Nos últimos anos, o Brasil tem vivido um ataque profundo aos trabalhadores, marcado pelo avanço da pejotização e do trabalho informal, impulsionado pela chamada reforma trabalhista.
A pejotização consiste no processo pelo qual uma empresa contrata trabalhadores como pessoas jurídicas (PJ), mesmo que a atividade desenvolvida apresente todas as características de um vínculo empregatício tradicional: subordinação, habitualidade, pessoalidade, exclusividade, contratos de longa duração e muitas vezes com escala e horários definidos. Essa prática visa essencialmente reduzir os custos com encargos trabalhistas — como férias, 13º salário, FGTS e INSS — e evitar responsabilidades com demissões.
Sob a propaganda de independência financeira, “empreendedorismo”, flexibilidade de horários e promessas enganosas de vantagens em relação ao trabalho formal, a pejotização tem aprofundado a precarização das relações de trabalho. Na prática, impõe aos trabalhadores uma falsa autonomia que os deixa desprotegidos em casos de doença, acidentes, maternidade, aposentadoria ou desemprego. Esse cenário se agrava com a realidade com inflação em alta, juros elevados e altos custos de vida.
Segundo dados recentes da Pesquisa Nacional por Amostra de Domicílios – PNAD Contínua do IBGE, divulgados em 2025, cerca de 118 milhões de brasileiros – mais da metade da população — estão em situação de desemprego, subemprego ou na informalidade. Aproximadamente 74,7 milhões estão fora da força de trabalho ou desempregados de fato. Entre os mais de 100 milhões de pessoas ocupadas, cerca de 40 milhões trabalham de forma informal, sem qualquer vínculo ou proteção legal. A cada trimestre, cresce o número de trabalhadores sem registro em carteira, confirmando uma tendência de substituição do trabalho formal por formas mais precárias de ocupação.
Fundindo-se à pejotização, as famílias brasileiras têm cada vez mais recorrido ao crédito bancário, fazendo com que 80,5% das famílias que ganham até três salários mínimos se encontram endividadas, segundo dados da Pesquisa de Endividamento e Inadimplência do Consumidor, de 2024. Tendencia que só aumenta sem os mínimos seguros sociais que eram garantidos pelo emprego formal.
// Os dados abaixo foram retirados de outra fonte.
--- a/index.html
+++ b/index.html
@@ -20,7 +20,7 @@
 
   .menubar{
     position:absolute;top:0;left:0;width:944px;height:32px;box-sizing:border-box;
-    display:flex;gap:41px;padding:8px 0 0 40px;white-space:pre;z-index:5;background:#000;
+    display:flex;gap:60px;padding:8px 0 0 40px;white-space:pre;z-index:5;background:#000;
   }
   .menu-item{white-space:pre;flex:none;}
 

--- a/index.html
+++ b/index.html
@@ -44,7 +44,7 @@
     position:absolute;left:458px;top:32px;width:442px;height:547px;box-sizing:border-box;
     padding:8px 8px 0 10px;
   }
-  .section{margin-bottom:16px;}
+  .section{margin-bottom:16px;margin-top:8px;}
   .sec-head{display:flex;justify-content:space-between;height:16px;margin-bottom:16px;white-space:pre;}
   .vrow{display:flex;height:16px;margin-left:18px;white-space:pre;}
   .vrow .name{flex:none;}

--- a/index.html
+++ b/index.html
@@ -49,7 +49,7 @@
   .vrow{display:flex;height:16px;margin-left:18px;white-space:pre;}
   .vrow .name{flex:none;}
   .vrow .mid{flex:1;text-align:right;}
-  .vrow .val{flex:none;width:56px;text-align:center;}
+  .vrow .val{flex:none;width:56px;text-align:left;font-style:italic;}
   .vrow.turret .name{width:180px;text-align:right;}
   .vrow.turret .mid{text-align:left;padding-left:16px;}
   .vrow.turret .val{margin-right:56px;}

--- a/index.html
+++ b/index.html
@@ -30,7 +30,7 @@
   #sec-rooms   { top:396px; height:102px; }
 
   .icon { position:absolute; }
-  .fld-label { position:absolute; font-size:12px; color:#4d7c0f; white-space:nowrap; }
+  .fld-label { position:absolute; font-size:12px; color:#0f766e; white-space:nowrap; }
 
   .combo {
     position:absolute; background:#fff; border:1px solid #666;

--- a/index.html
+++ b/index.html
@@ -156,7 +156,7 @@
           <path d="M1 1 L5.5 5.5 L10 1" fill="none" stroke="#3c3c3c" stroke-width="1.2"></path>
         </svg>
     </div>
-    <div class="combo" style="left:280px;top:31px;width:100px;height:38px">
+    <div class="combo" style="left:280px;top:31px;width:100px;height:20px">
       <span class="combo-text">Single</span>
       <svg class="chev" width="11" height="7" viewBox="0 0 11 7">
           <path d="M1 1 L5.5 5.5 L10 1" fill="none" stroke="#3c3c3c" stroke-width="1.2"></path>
Nesse contexto, a pejotização se apresenta como uma faceta da informalidade disfarçada de empreendedorismo individual, mas que, na realidade, expressa de forma concreta o servilismo, onde o trabalhador é jogado a sua própria sorte na crise do capitalismo burocrático na tentativa desenfreada desse sistema de exploração e opressão, buscar sua sobrevida, o que aumenta a concede renda nas mãos de cada vez menos pessoas.
Não à toa, a adoção desse modelo de contratação, vem sendo incentivada por grandes empresas e respaldada por reformas impostas pelo Banco Mundial e o FMI, visando mascarar deliberadamente a miséria a que são submetidas as massas populares, retirando-lhes direitos em nome da “eficiência” e da “flexibilidade”, através de planos de austeridade.

Diante disso, é urgente reconhecer a pejotização como um dos principais mecanismos de precarização do trabalho na atualidade, pois, coloca o trabalhador diretamente nas mãos de sanguessugas sem escrúpulos, que o submete a uma condição arcaica de trabalho, semifeudal, própria de um capitalismo burocrático (capitalismo engendrado de fora, que mantém o país coo semicolônia), que impulsiona o trabalho servil – em contradição com a carteira assinada do trabalhador, visando acabar com os já reduzidos direitos trabalhistas e a garantia desses se aposentarem, sob o discurso de “independência”, “empreendedorismo” e etc., cujo o objetivo é acabar com a Previdência Social e o Sistema Único de Saúde – SUS.
Para combater esses ataques contra o povo existe somente uma alternativa: a organização de forma independente e clandestina nos locais de trabalho, ou de moradia, unindo trabalhadores do campo e da cidade, trabalhadores formais e informais, de empresas privadas ou estatais e do funcionalismo público em torno da bandeira da Greve Geral de Resistência Nacional pra não só conter os sucessivos ataques dos governos de turno e exigir a revogação imediata das reformas trabalhistas e previdenciárias, realizadas em 2017 pelo reacionário governo Temer, aprofundada por Bolsonaro e mantida por esse governo de coalizão reacionária de Luiz Inácio que aliás se alçou novamente no poder, sob promessa de acabar com tais reformas, que só fez é aprofunda-las! Portanto, é tarefa de todos os lutadores classistas e democratas, mobilizarem as massas em torno da Greve Geral de Resistência Nacional.